(TASK GOAL):
Could you filter the data below down to the lines that hold the word "présence"?

(DATA LISTING):
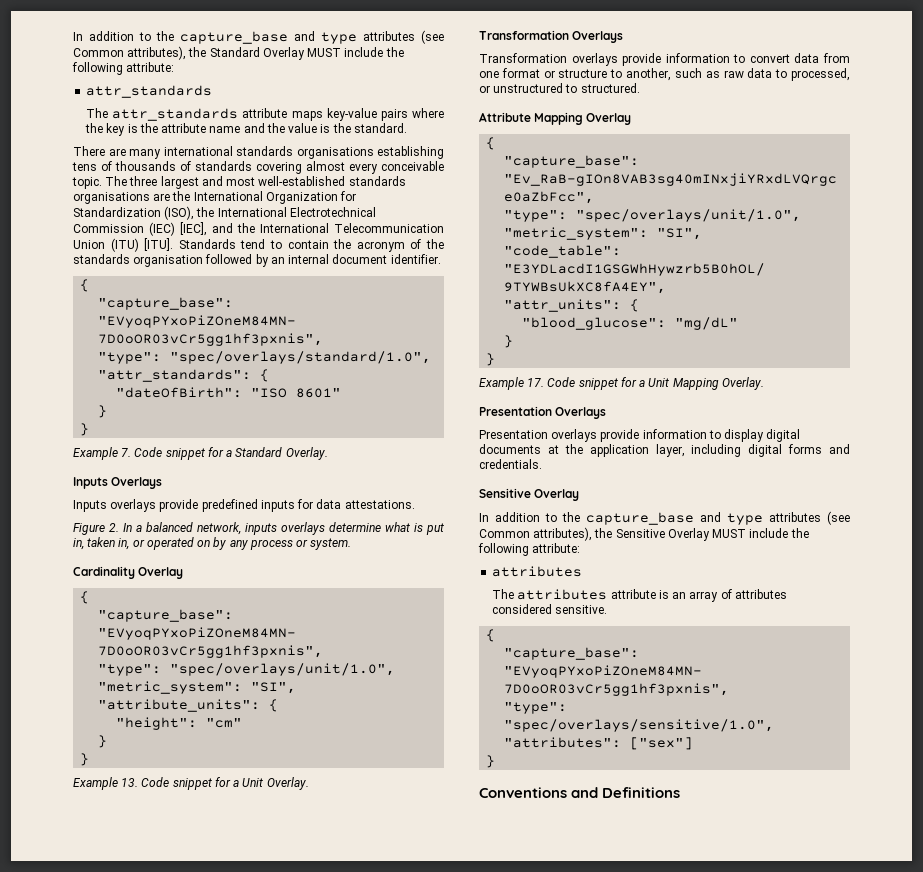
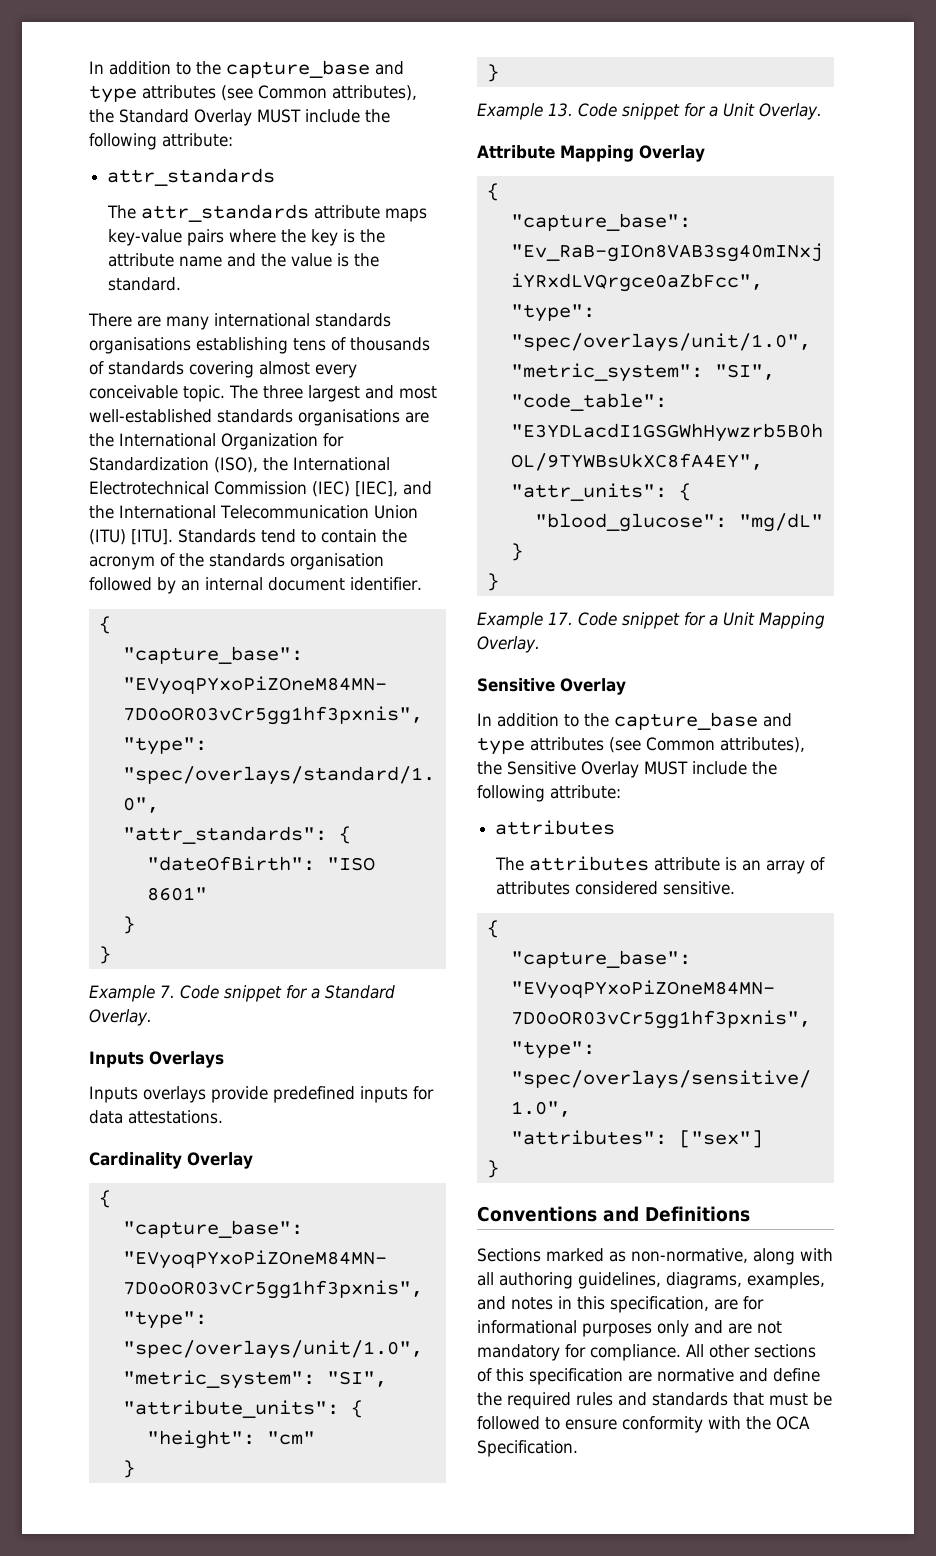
- Figure 2. In a balanced network, inputs overlays determine what is put in, taken in, or operated on by any process or system.
- Transformation Overlays
- Transformation overlays provide information to convert data from one format or structure to another, such as raw data to processed, or unstructured to structured.
- Presentation Overlays
- Presentation overlays provide information to display digital documents at the application layer, including digital forms and credentials.
+ Sections marked as non-normative, along with all authoring guidelines, diagrams, examples, and notes in this specification, are for informational purposes only and are not mandatory for compliance. All other sections of this specification are normative and define the required rules and standards that must be followed to ensure conformity with the OCA Specification.

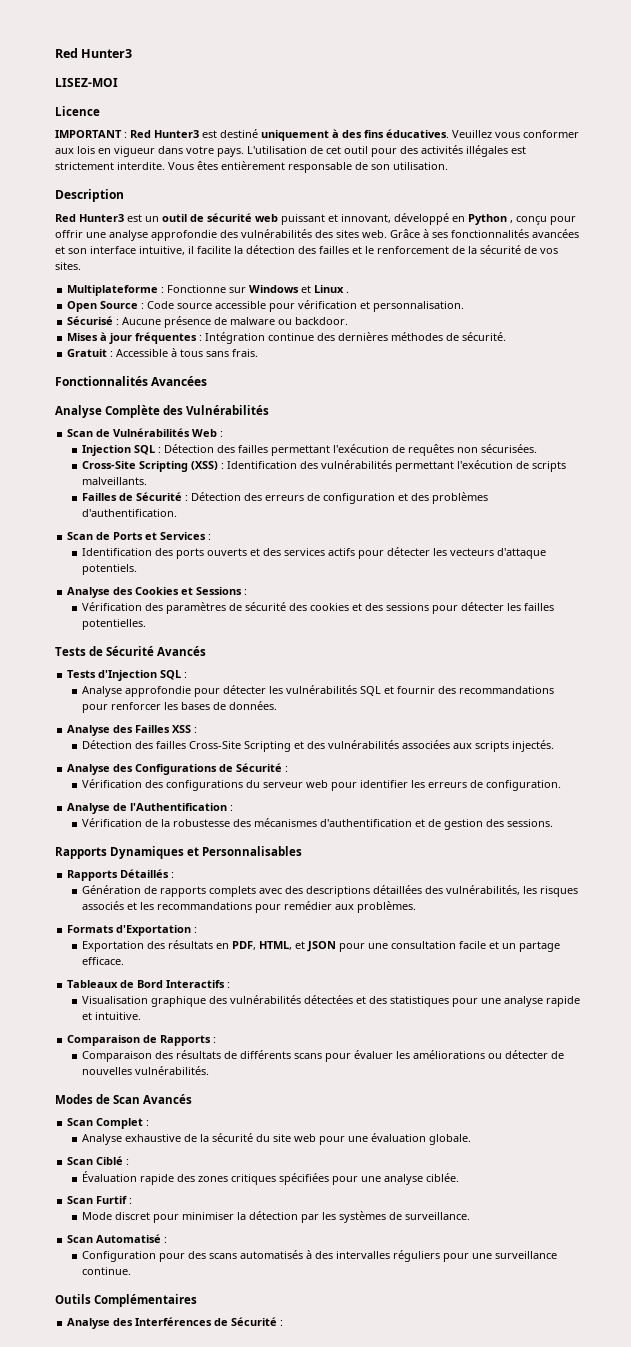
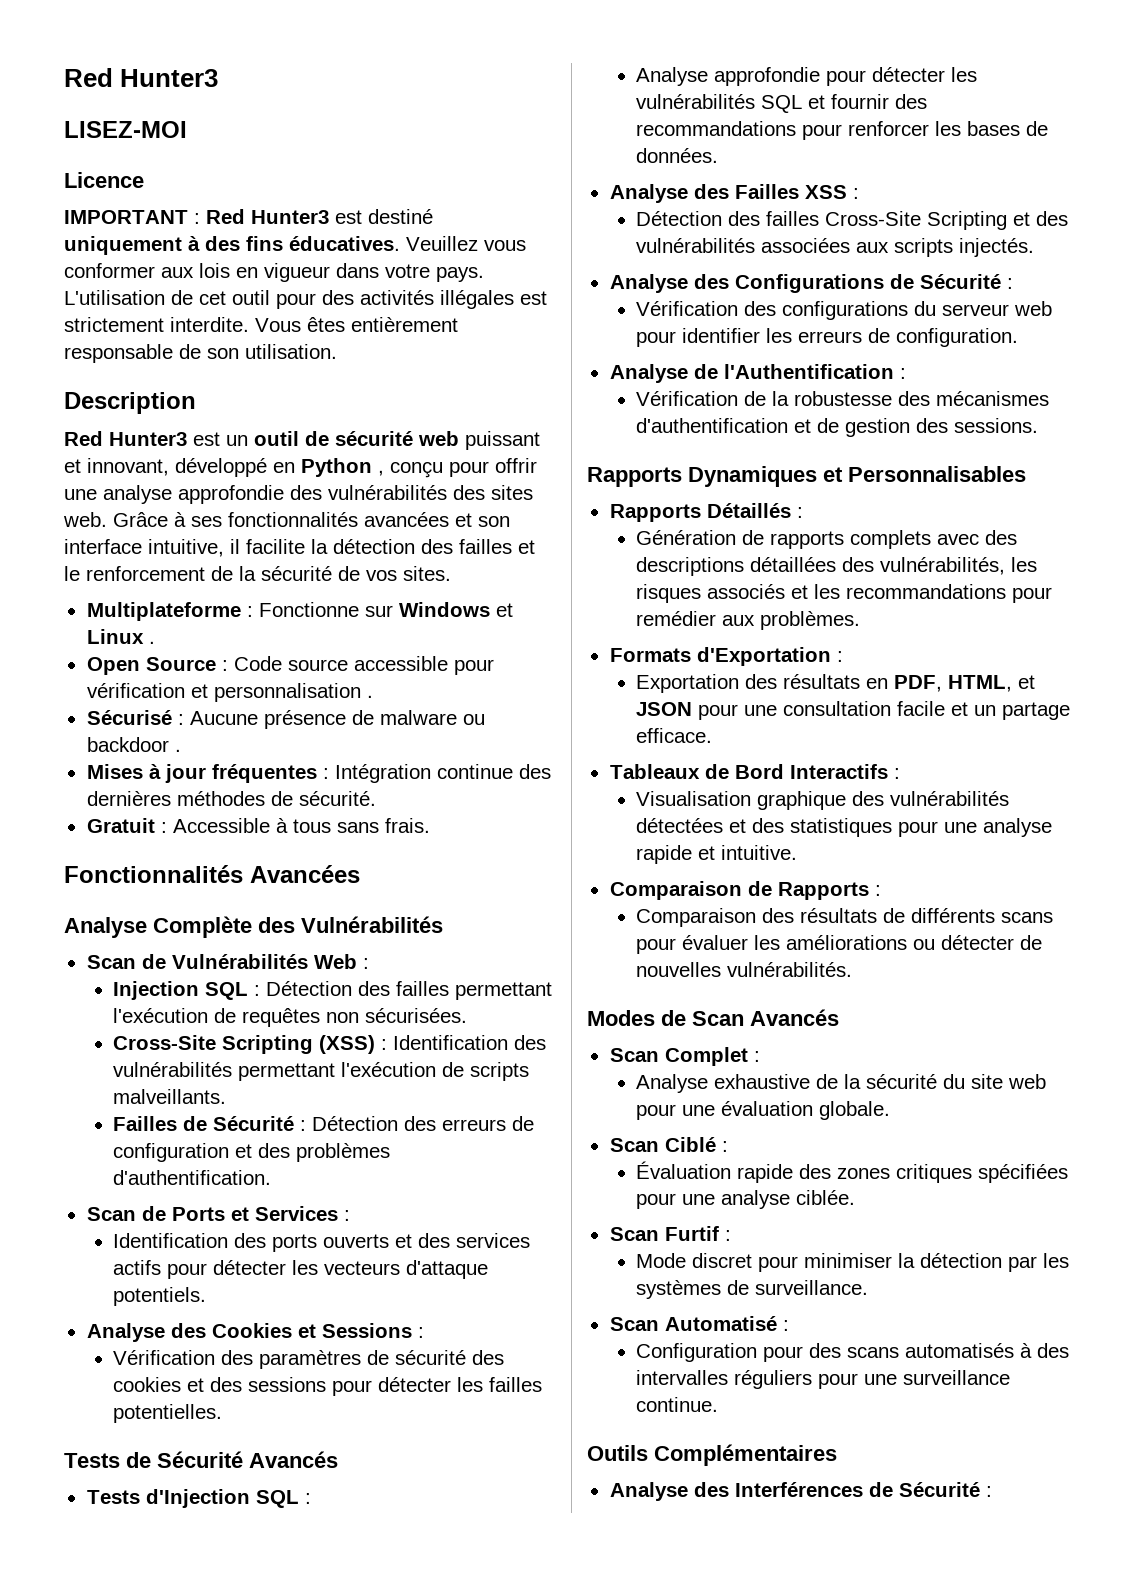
- Open Source : Code source accessible pour vérification et personnalisation.
+ Open Source : Code source accessible pour vérification et personnalisation .
- Sécurisé : Aucune présence de malware ou backdoor.
+ Sécurisé : Aucune présence de malware ou backdoor .

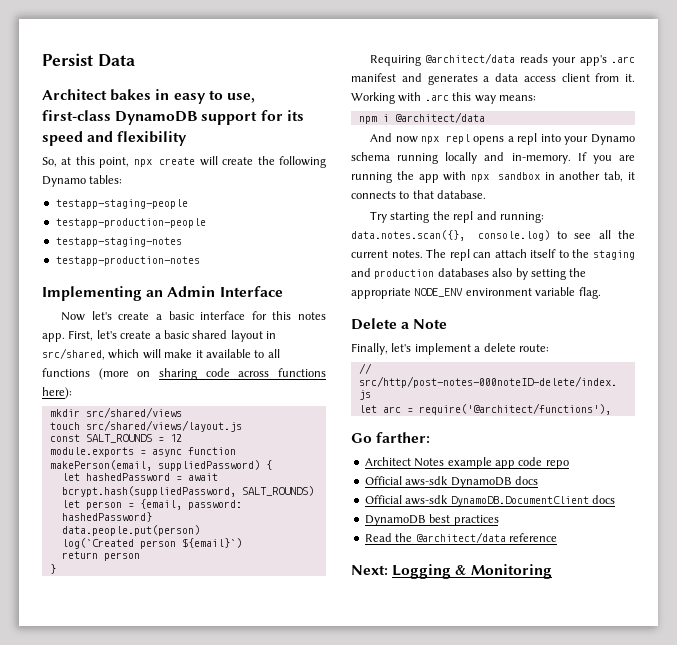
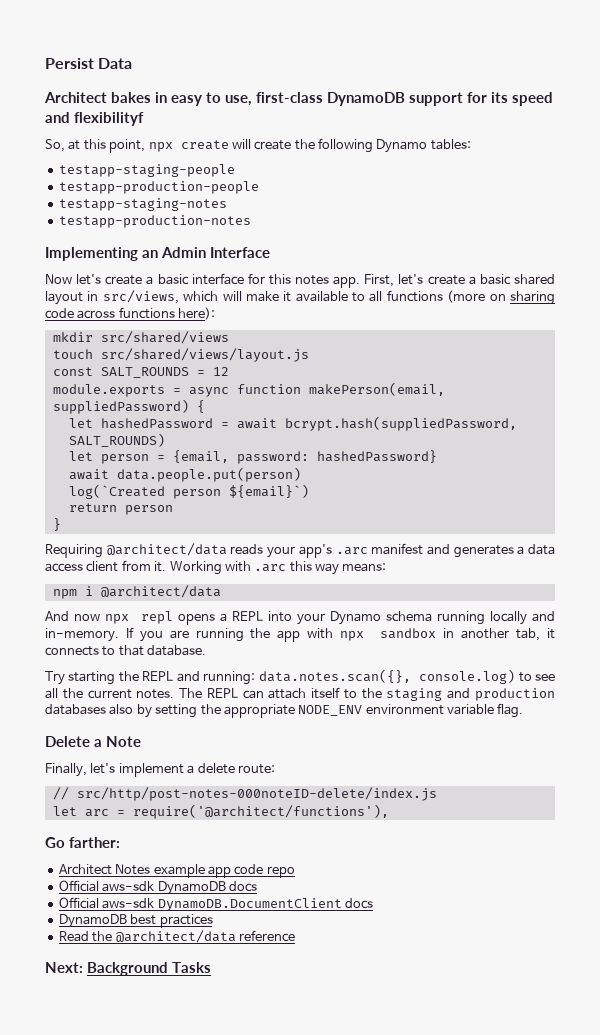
- Architect bakes in easy to use, first-class DynamoDB support for its speed and flexibility
+ Architect bakes in easy to use, first-class DynamoDB support for its speed and flexibilityf
- First, let's create a basic shared layout in src/shared, which will make it available to all functions (more on sharing code across functions here):
+ First, let's create a basic shared layout in src/views, which will make it available to all functions (more on sharing code across functions here):
- data.people.put(person)
+ await data.people.put(person)
- And now npx repl opens a repl into your Dynamo schema running locally and in-memory.
+ And now npx repl opens a REPL into your Dynamo schema running locally and in-memory.
- Try starting the repl and running: data.notes.scan({}, console.log) to see all the current notes.
+ Try starting the REPL and running: data.notes.scan({}, console.log) to see all the current notes.
- The repl can attach itself to the staging and production databases also by setting the appropriate NODE_ENV environment variable flag.
+ The REPL can attach itself to the staging and production databases also by setting the appropriate NODE_ENV environment variable flag.
- Next: Logging & Monitoring
+ Next: Background Tasks

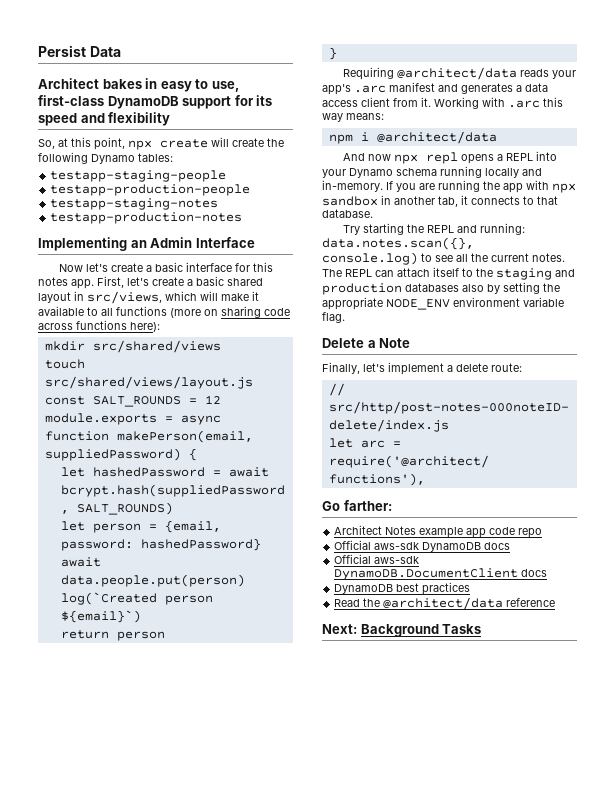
- Architect bakes in easy to use, first-class DynamoDB support for its speed and flexibilityf
+ Architect bakes in easy to use, first-class DynamoDB support for its speed and flexibility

(EXERCISE SOLUTION):
- Sécurisé : Aucune présence de malware ou backdoor.
+ Sécurisé : Aucune présence de malware ou backdoor .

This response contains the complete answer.